パワーデバイス用途に期待がかかる焼結材料と融点変換材料

 「焼結型材料」は、先述の銀ペースト(Agペースト)をベースとする材料を加熱焼結させることで、接合を形成する。期待される用途は化合物パワー半導体チップのダイボンディングである。Ag粒子、Agナノ粒子などの金属粒子を使った材料が研究されている。従来の焼結型材料は加熱工程で加圧を必要としていたが、最近では加圧を必要とせずに接合を形成できるAg微小粒子の焼結材料が開発された。また銀以外に銅(Cu)粒子ペースト、ニッケル(Ni)粒子ペーストを採用した焼結型接合材料も研究されている。

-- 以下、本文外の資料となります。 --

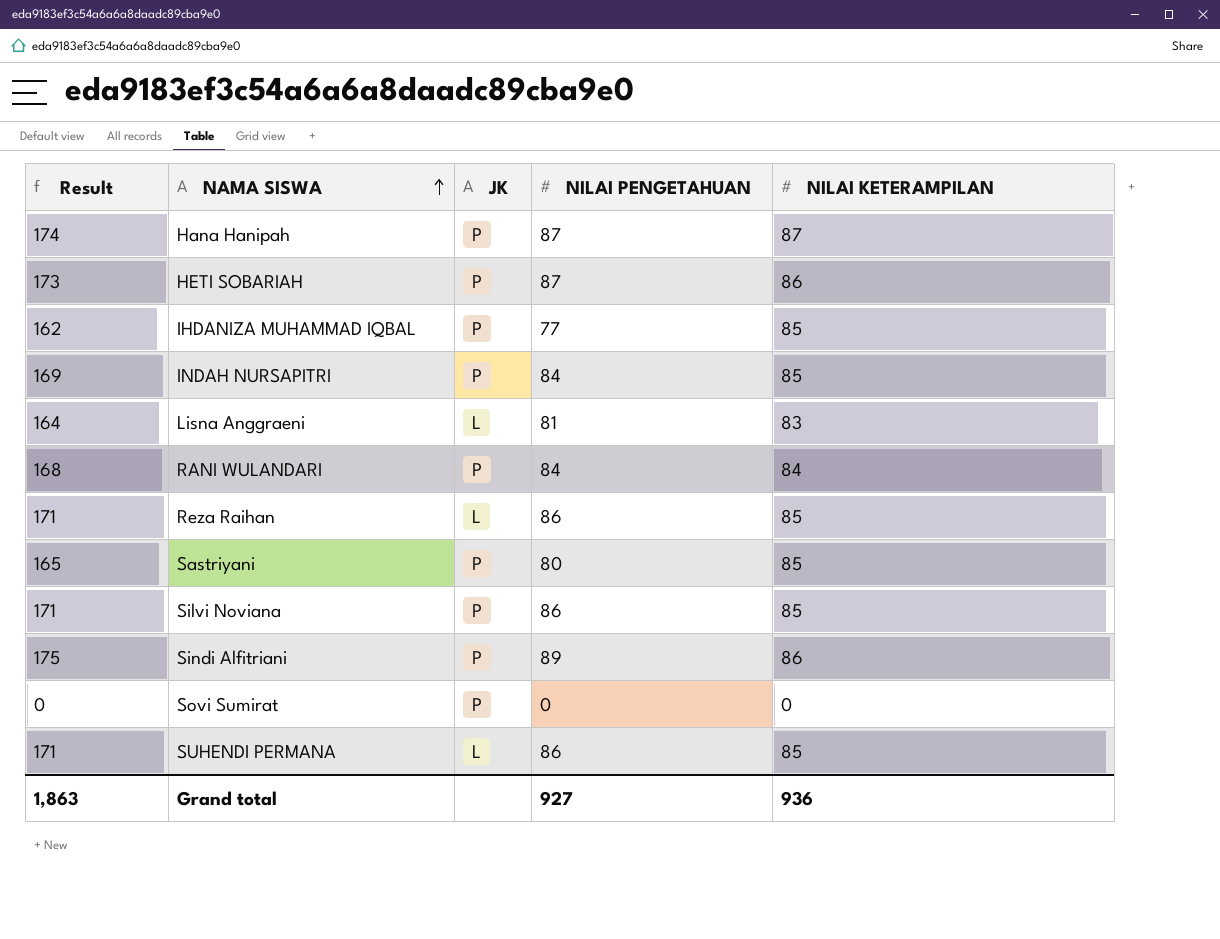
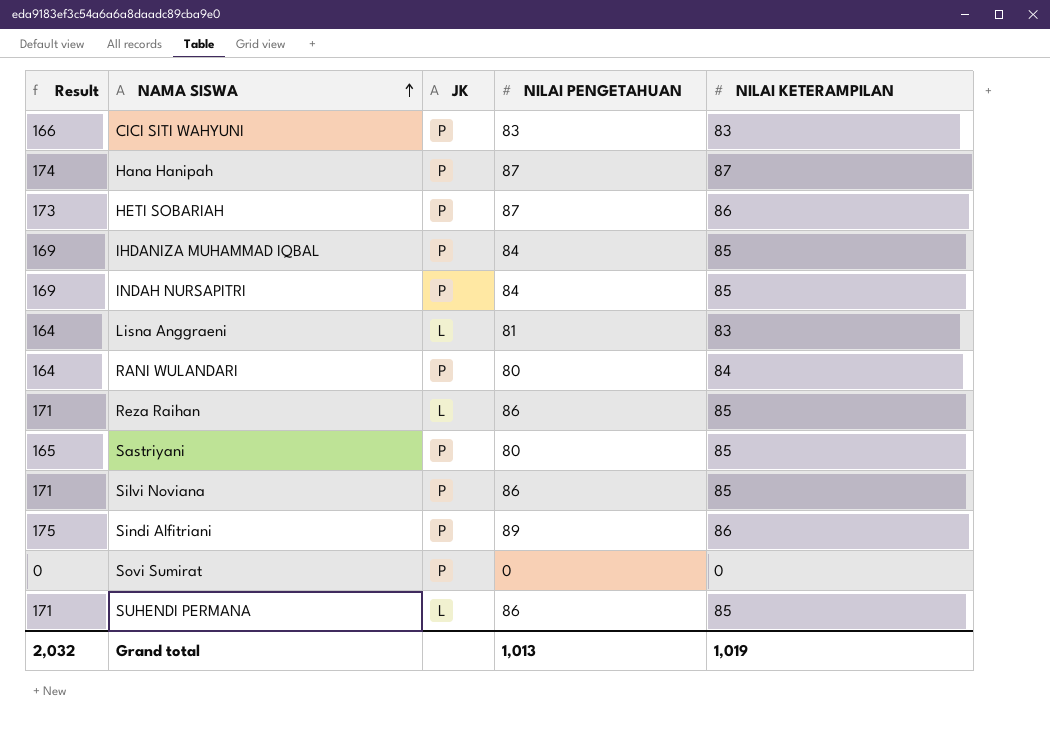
row CICI SITI WAHYUNI: none -> 166 | P | 83 | 83
IHDANIZA MUHAMMAD IQBAL | Result: 162 -> 169
IHDANIZA MUHAMMAD IQBAL | NILAI PENGETAHUAN: 77 -> 84
RANI WULANDARI | Result: 168 -> 164
RANI WULANDARI | NILAI PENGETAHUAN: 84 -> 80
Grand total | Result: 1,863 -> 2,032
Grand total | NILAI PENGETAHUAN: 927 -> 1,013
Grand total | NILAI KETERAMPILAN: 936 -> 1,019

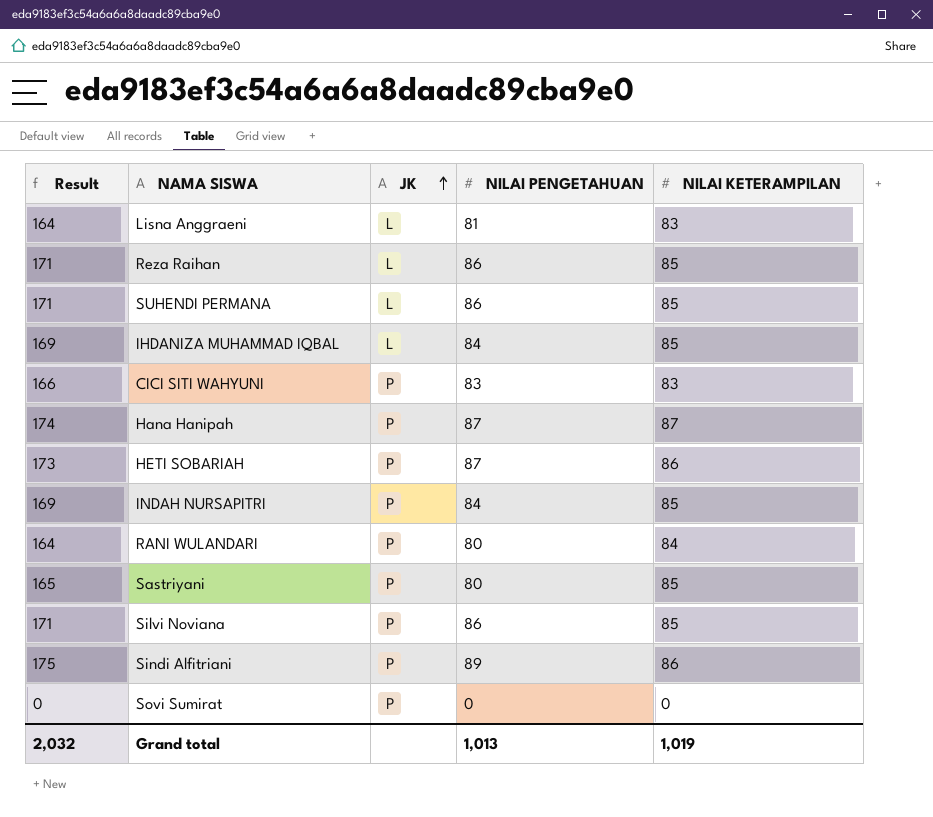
row order: NAMA SISWA ascending -> JK ascending
IHDANIZA MUHAMMAD IQBAL | JK: P -> L

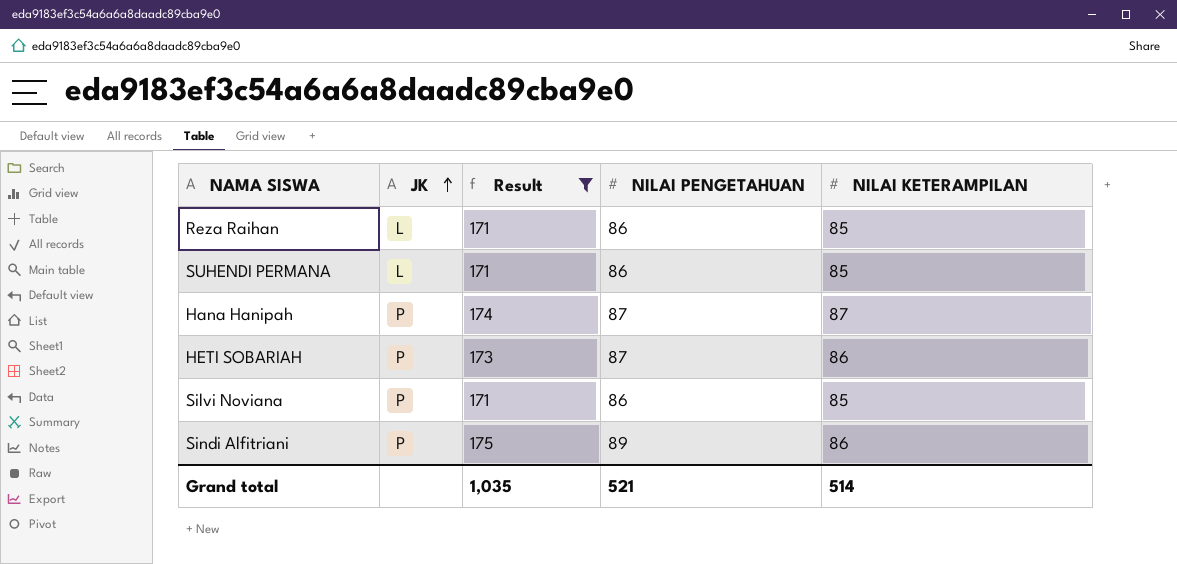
filter: none -> Result >= 171
column Result | position: 1 -> 3
Grand total | Result: 2,032 -> 1,035
Grand total | NILAI PENGETAHUAN: 1,013 -> 521
Grand total | NILAI KETERAMPILAN: 1,019 -> 514

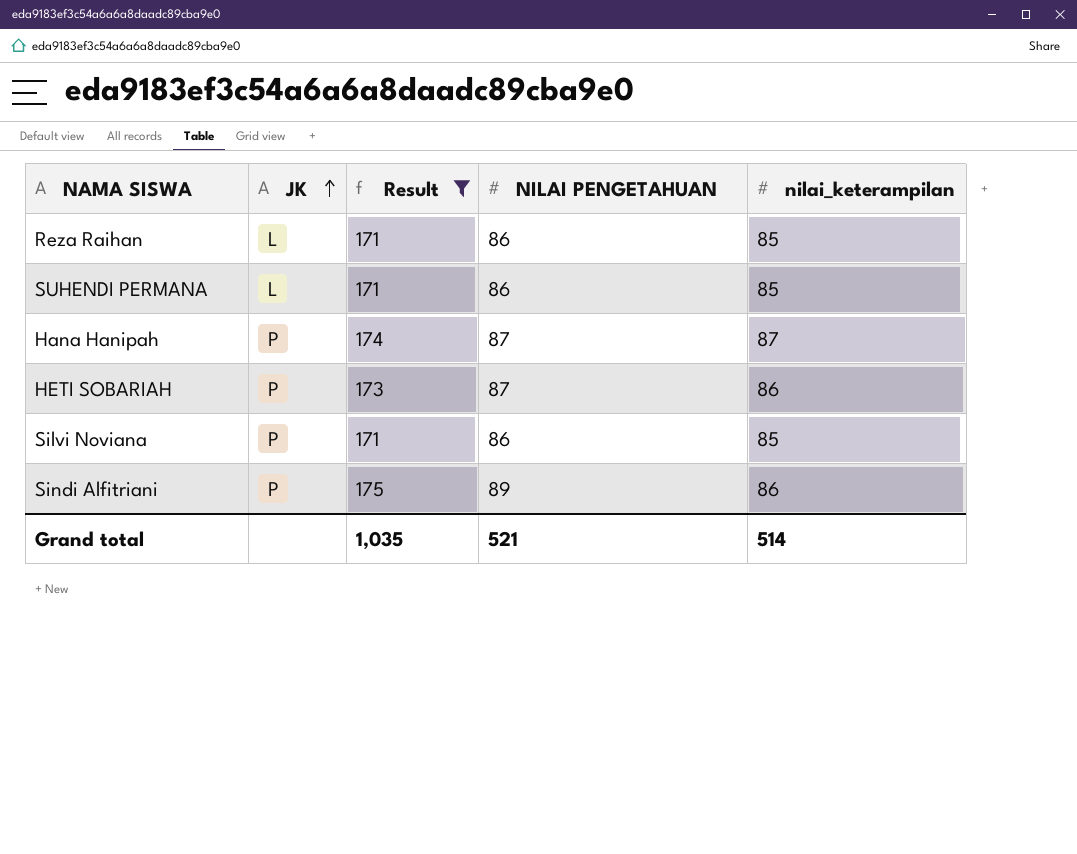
column name: NILAI KETERAMPILAN -> nilai_keterampilan

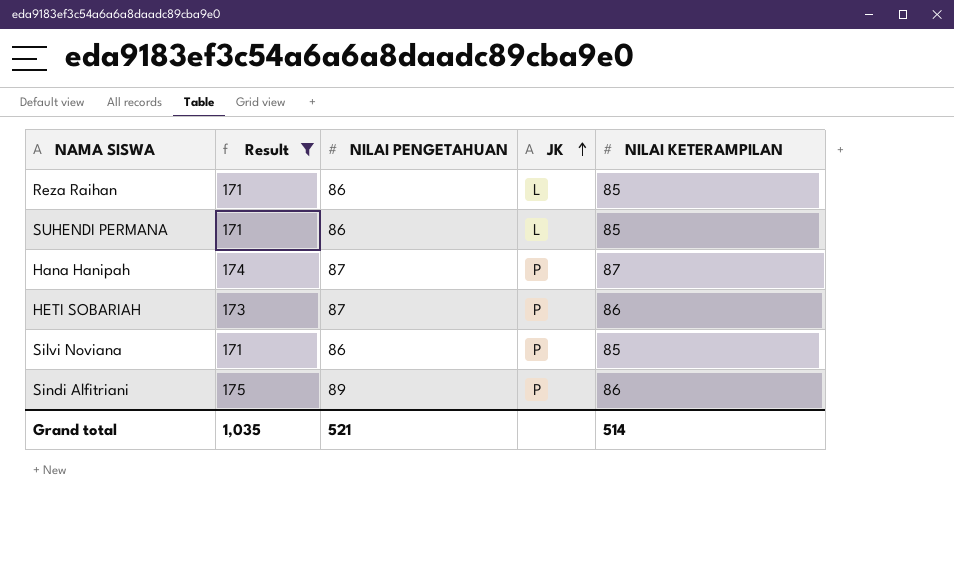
column JK | position: 2 -> 4
column name: nilai_keterampilan -> NILAI KETERAMPILAN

 「融点変換型材料」は「液相拡散接合(TLPS:Transient Liquid Phase Sintering)」とも呼ばれ、加熱接合の温度よりも接合形成後の融点を高くすることで耐熱性を向上させた材料である。この材料も「焼結型材料」と同様に、化合物パワー半導体デバイスのダイボンディング用途を想定した研究開発が進められている。すず(Sn)と高融点金属(CuあるいはNi)を混合させた材料が代表的な研究例である。例えばSn粉末とCu粉末の混合材料では、加熱成形によってSnとCuの金属間化合物を形成する。